MHAUS lists as safe for people with MH susceptibility (MHS) all local anesthetics, as well as the anesthetics and pain relievers nitrous oxide, barbiturates, narcotics, propofol, benzodiazepines, ketamine and etomidate. It lists the “nondepolarizing” muscle relaxants pancuronium, cisatracurium, atracurium, mivacurium, vecuronium and rocuronium as safe for use in people with MHS.
Surgery can be safely performed on people with MHS, but it’s important that the surgical team avoid the triggering agents and use the safe agents.
If an MH episode should occur, it must be identified and treated early in its course with intravenous dantrolene (Dantrium) and immediate supportive care in the operating room. Dantrolene, available in the United States since 1979, can stop an MH episode by interfering with muscle contraction, probably by blocking the release of calcium from inside the muscle fiber.
MHAUS doesn’t, however, recommend preventive treatment with dantrolene, and cautions that the drug can make muscle weakness worse in people with muscle disease.
Everyone with CCD is potentially susceptible to MH and should take appropriate precautions with surgery. Family members who seem unaffected by CCD could be MH-susceptible and should assume they are until proven otherwise by a muscle biopsy or genetic test.
MHAUS considers a caffeine/halothane contracture test (CHCT), performed on a muscle biopsy sample, to be the “gold standard” to diagnose MHS. False negatives (a determination that the person is not susceptible to MH when he really is) are rare, although false positives (a determination that someone is susceptible to MH when he really isn’t) are frequent, occurring about 20 percent of the time. MHAUS provides a list of centers capable of performing CHCTs.
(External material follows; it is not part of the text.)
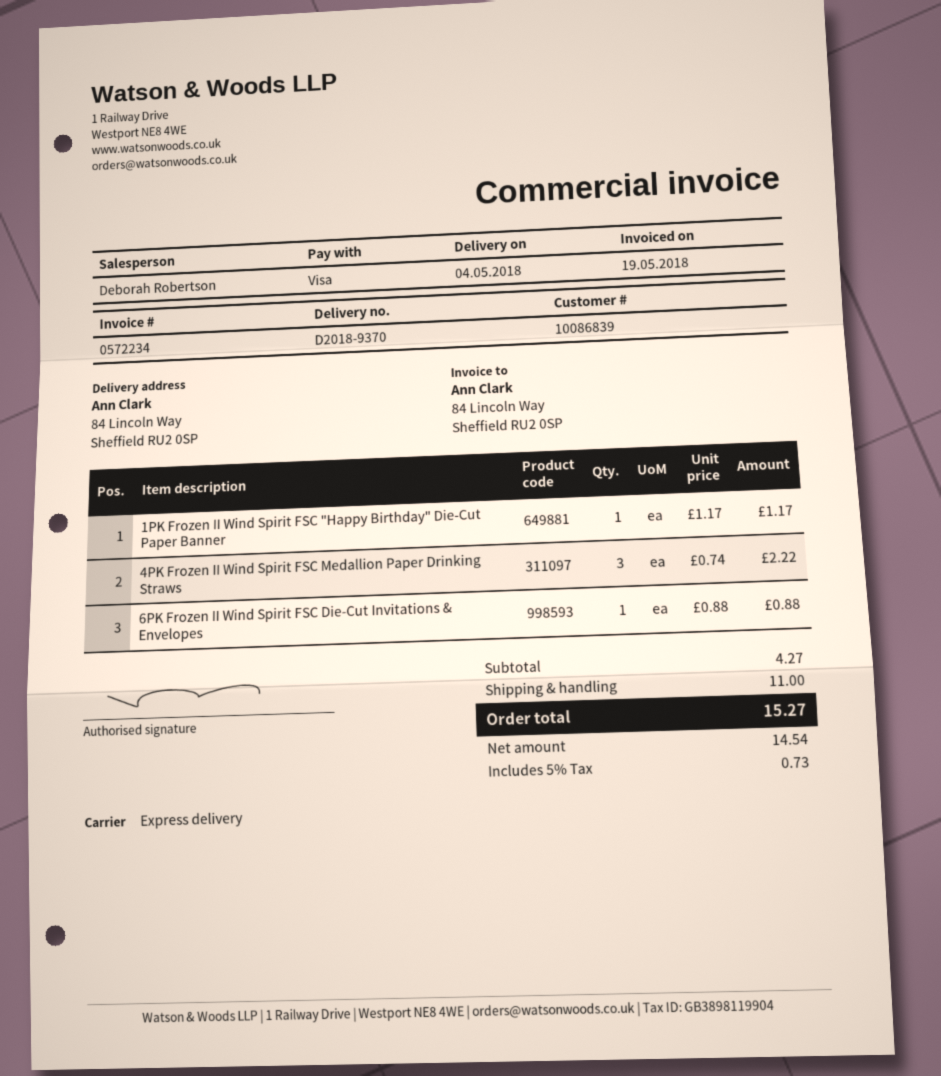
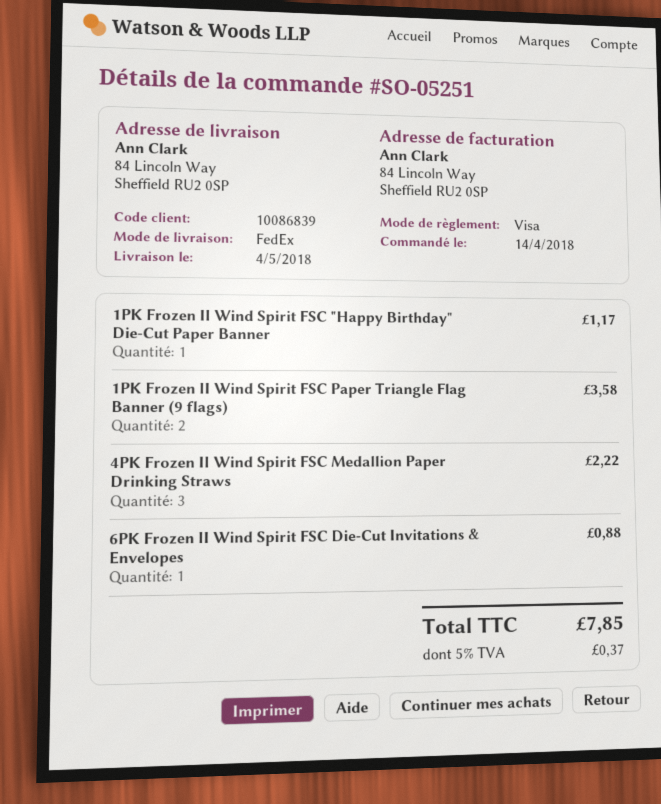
shipping method: express -> FedEx
1PK Frozen II Wind Spirit FSC Paper Triangle Flag Banner (9 flags): none -> 2 for 3.58
shipping: 11.00 -> none
tax: 5% = 0.73 -> 5% = 0.37
total: 15.27 -> 7.85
The primary, but not the only, genetic cause of MHS is any of a number of mutations in the RYR1 gene, some of which also cause CCD. To be on the safe side, it’s wise to assume that any CCD-causing RYR1 mutation is a potential MHS mutation.
Importantly, MH reactions don’t always occur with the first exposure to inhaled anesthesia, so one event-free surgery is no proof that one does not have MH susceptibility.